The continue statement in a for loop directs awk to
skip the rest of the body of the loop and resume execution with the
increment-expression of the for statement.  The following program
illustrates this fact:
BEGIN {
     for (x = 0; x <= 20; x++) {
         if (x == 5)
             continue
         printf "%d ", x
     }
     print ""
}
 | 
This program prints all the numbers from 0 to 20--except for five, for
which the printf is skipped.  Because the increment `x++'
is not skipped, x does not remain stuck at five.  Contrast the
for loop from the previous example with the following while loop:
BEGIN {
     x = 0
     while (x <= 20) {
         if (x == 5)
             continue
         printf "%d ", x
         x++
     }
     print ""
}
 | 
This program loops forever once x reaches five.

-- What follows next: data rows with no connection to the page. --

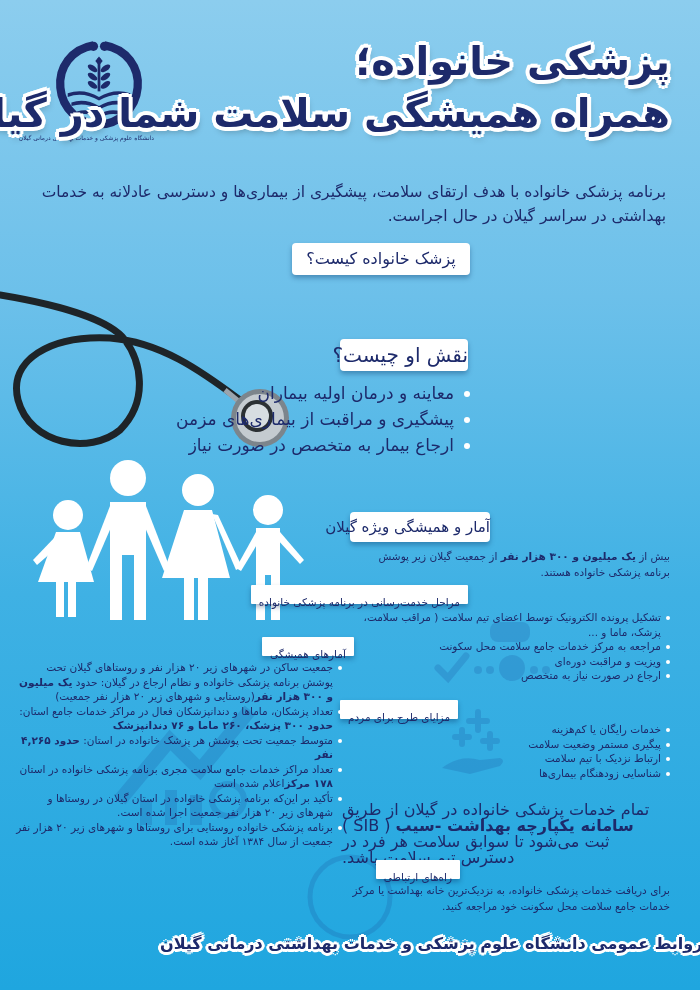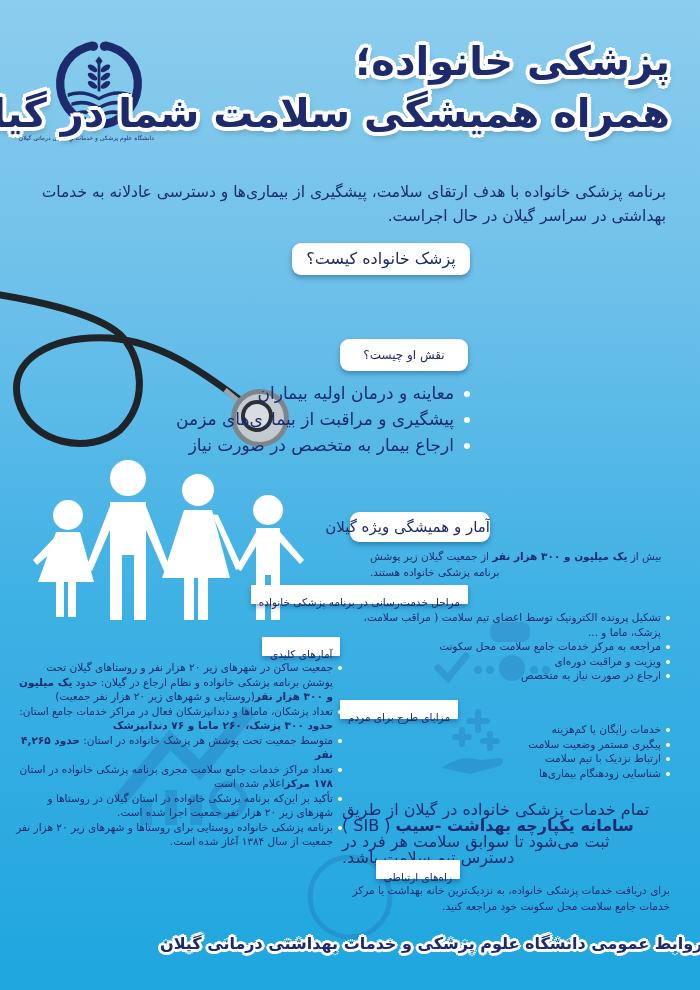"پزشک خانواده کیست؟" .pill { border-radius: 9px -> 4px }
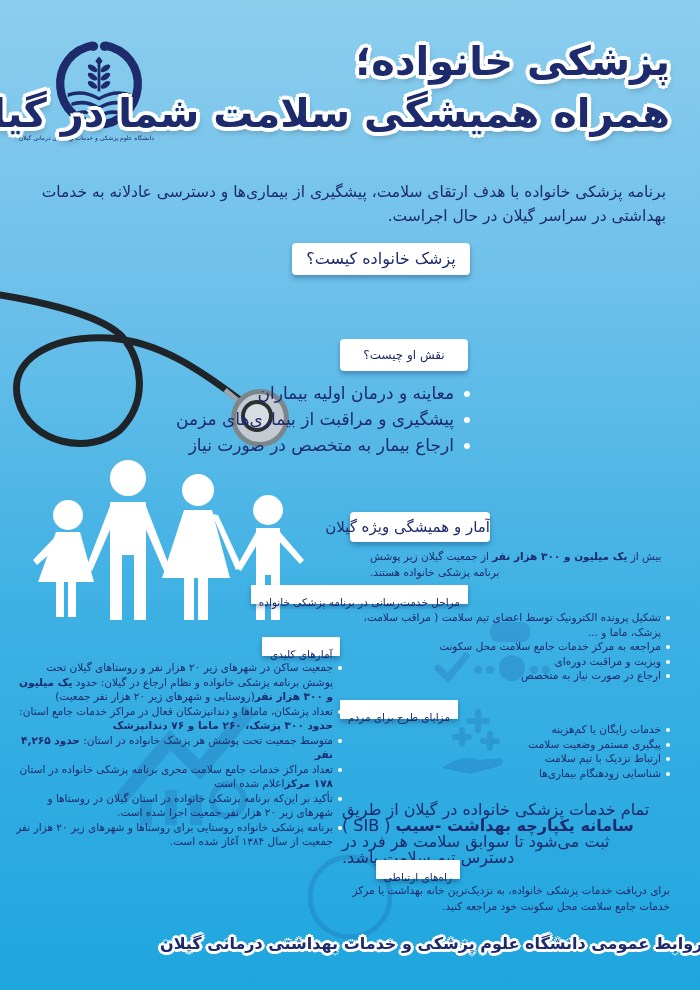"نقش او چیست؟" .pill-role { font-size: 12px -> 20px }
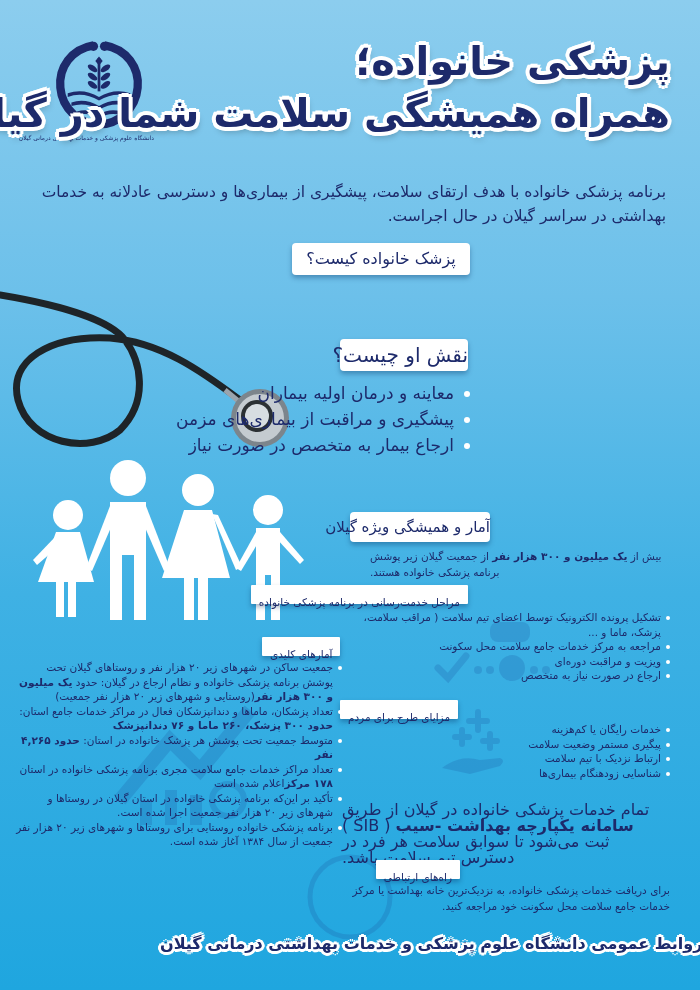"بیش از یک میلیون و" .gilan-desc { text-align: left -> right }
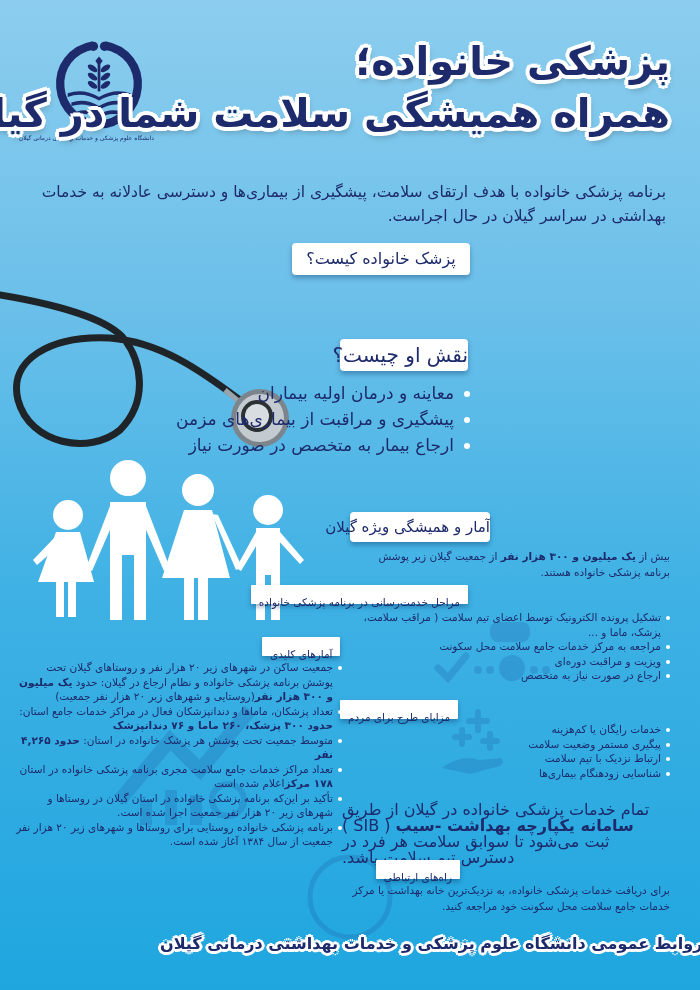"آمارهای کلیدی" div.pill { text: کلیدی -> همیشگی }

The continue statement has no meaning when used outside the body of
a loop.  Historical versions of awk treated a continue
statement outside a loop the same way they treated a break
statement outside a loop: as if it were a next
statement
(see section The next Statement).
Recent versions of Unix awk no longer work this way, and
gawk allows it only if `--traditional' is specified on
the command line (see section Command-Line Options).  Just like the
break statement, the POSIX standard specifies that continue
should only be used inside the body of a loop.